The concept of equivalent fractions is all about expressing fractions with a common denominator. After determining the least common multiple (24 in this exercise), the next step is converting the fractions to equivalent ones with this denominator.

• To convert \(\frac{4}{6}\), multiply the numerator and the denominator by 4. This gives \(\frac{16}{24}\).
• For \(\frac{3}{8}\), multiply both by 3 to obtain \(\frac{9}{24}\).

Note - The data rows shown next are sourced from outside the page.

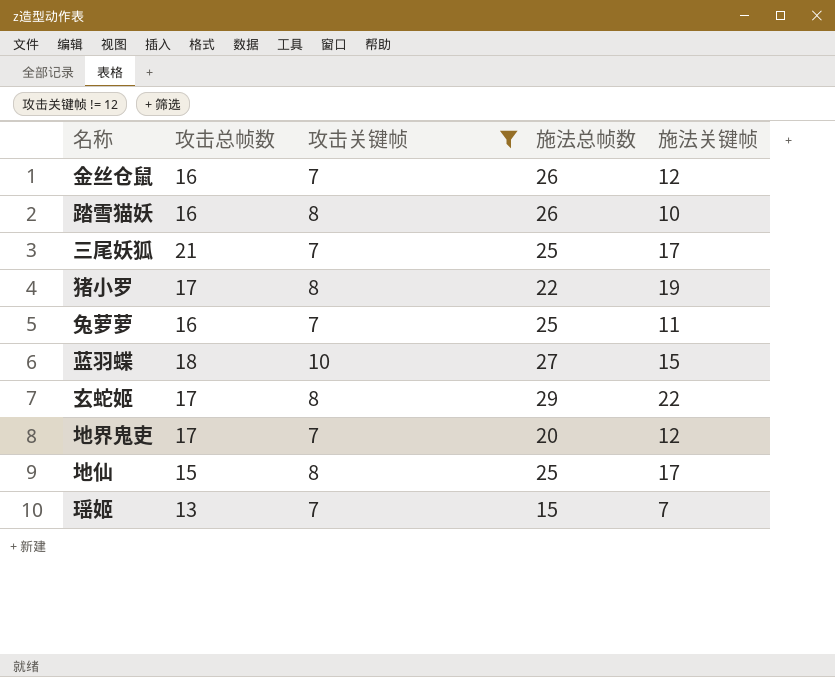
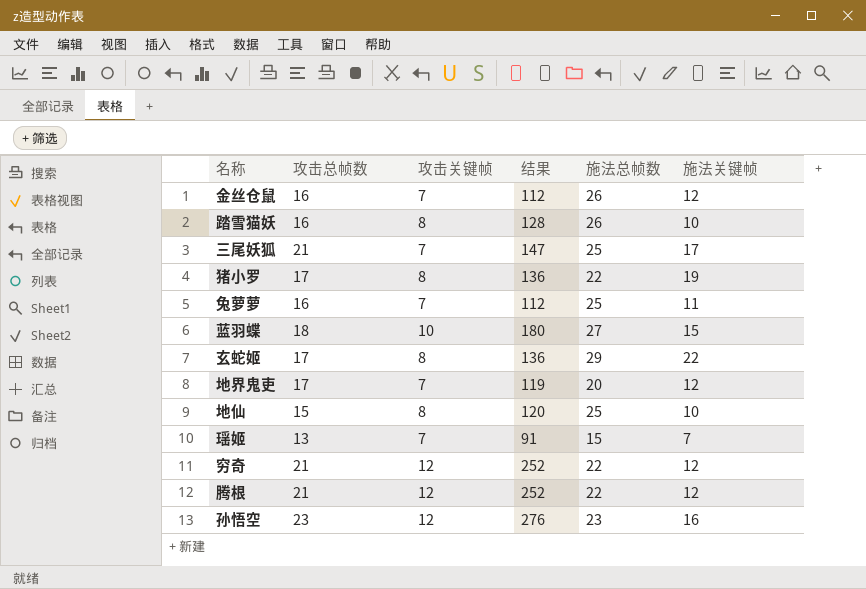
filter: 攻击关键帧 != 12 -> none
column 结果 | formula: none -> [攻击总帧数] * [攻击关键帧]
地仙 | 施法关键帧: 17 -> 10

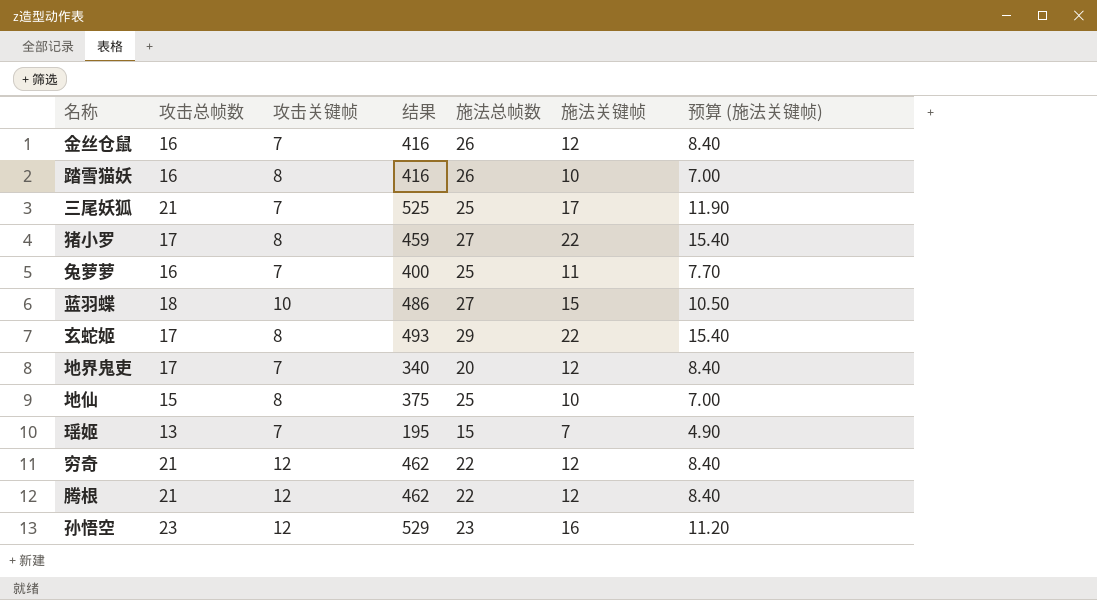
column 结果 | formula: [攻击总帧数] * [攻击关键帧] -> [攻击总帧数] * [施法总帧数]
column 预算 (施法关键帧) | formula: none -> [施法关键帧] * 0.7
猪小罗 | 施法总帧数: 22 -> 27
猪小罗 | 施法关键帧: 19 -> 22

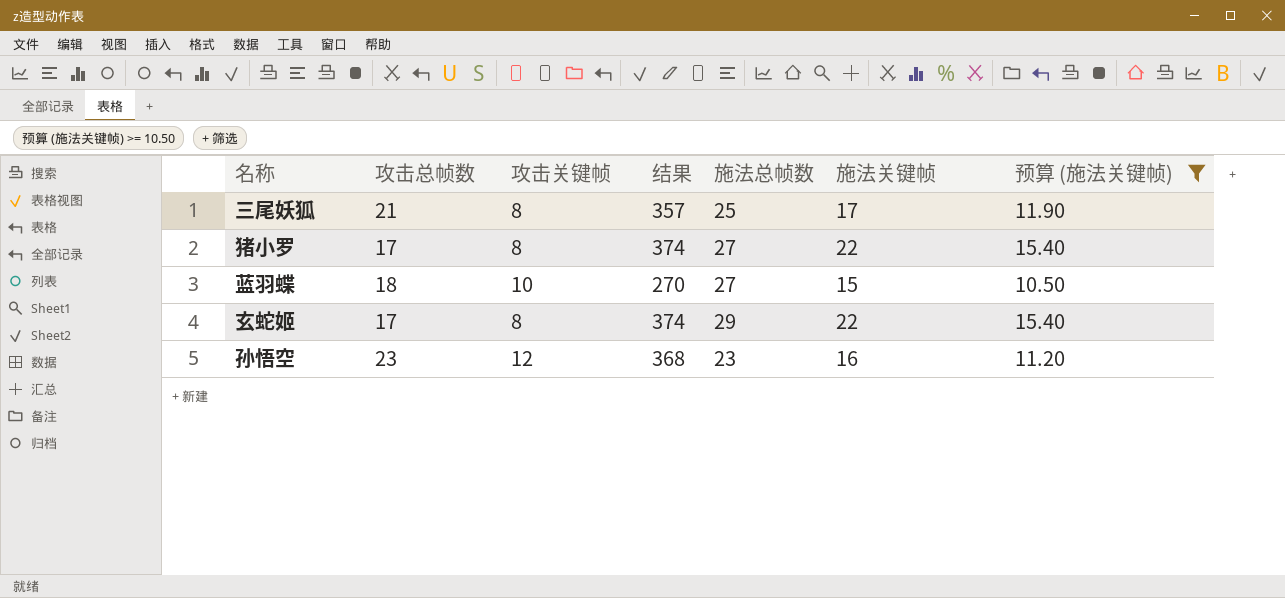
filter: none -> 预算 (施法关键帧) >= 10.50
column 结果 | formula: [攻击总帧数] * [施法总帧数] -> [攻击总帧数] * [施法关键帧]
三尾妖狐 | 攻击关键帧: 7 -> 8

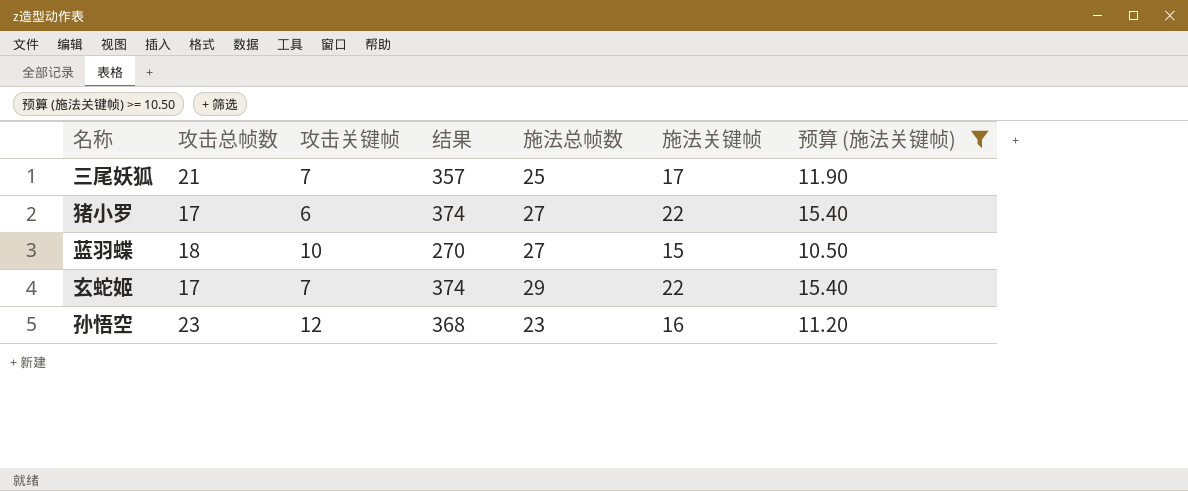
三尾妖狐 | 攻击关键帧: 8 -> 7
猪小罗 | 攻击关键帧: 8 -> 6
玄蛇姬 | 攻击关键帧: 8 -> 7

These conversions ensure that both fractions have the same denominator, allowing us to then perform subtraction smoothly. It is an essential skill for dealing with fractions, especially in operations like addition and subtraction. By understanding and applying the concept of equivalent fractions, students can tackle a wide variety of problems with greater ease.

Numerator Subtraction

After converting fractions to have a common denominator, the next step in the subtraction process is quite straightforward: subtracting the numerators.

• With \(\frac{16}{24}\) and \(\frac{9}{24}\), you just subtract the numerators: 16 - 9 = 7.
• The denominator remains the same (24) since we've already adjusted the fractions to share a common foundation.

This results in a new fraction \(\frac{7}{24}\). Numerator subtraction is simple once you have equivalent fractions, and it's a key step in solving fraction subtraction problems. Always ensure that numerators are being subtracted from fractions with a shared denominator.

Simplifying Fractions

Once the subtraction is complete, the final step is simplifying the fraction. Simplifying a fraction means reducing it to its lowest terms, where the numerator and the denominator have no common factors other than 1.

• In the exercise, after subtracting, we end up with \(\frac{7}{24}\).
• To simplify, check for any common divisors of 7 and 24. Here, the greatest common divisor is 1.

Since there are no common factors other than 1, \(\frac{7}{24}\) is already in its simplest form. Simplification makes it easier to compare and work with fractions in further calculations. Being adept at recognizing when a fraction is fully simplified is an important part of mastering fractions and arithmetic.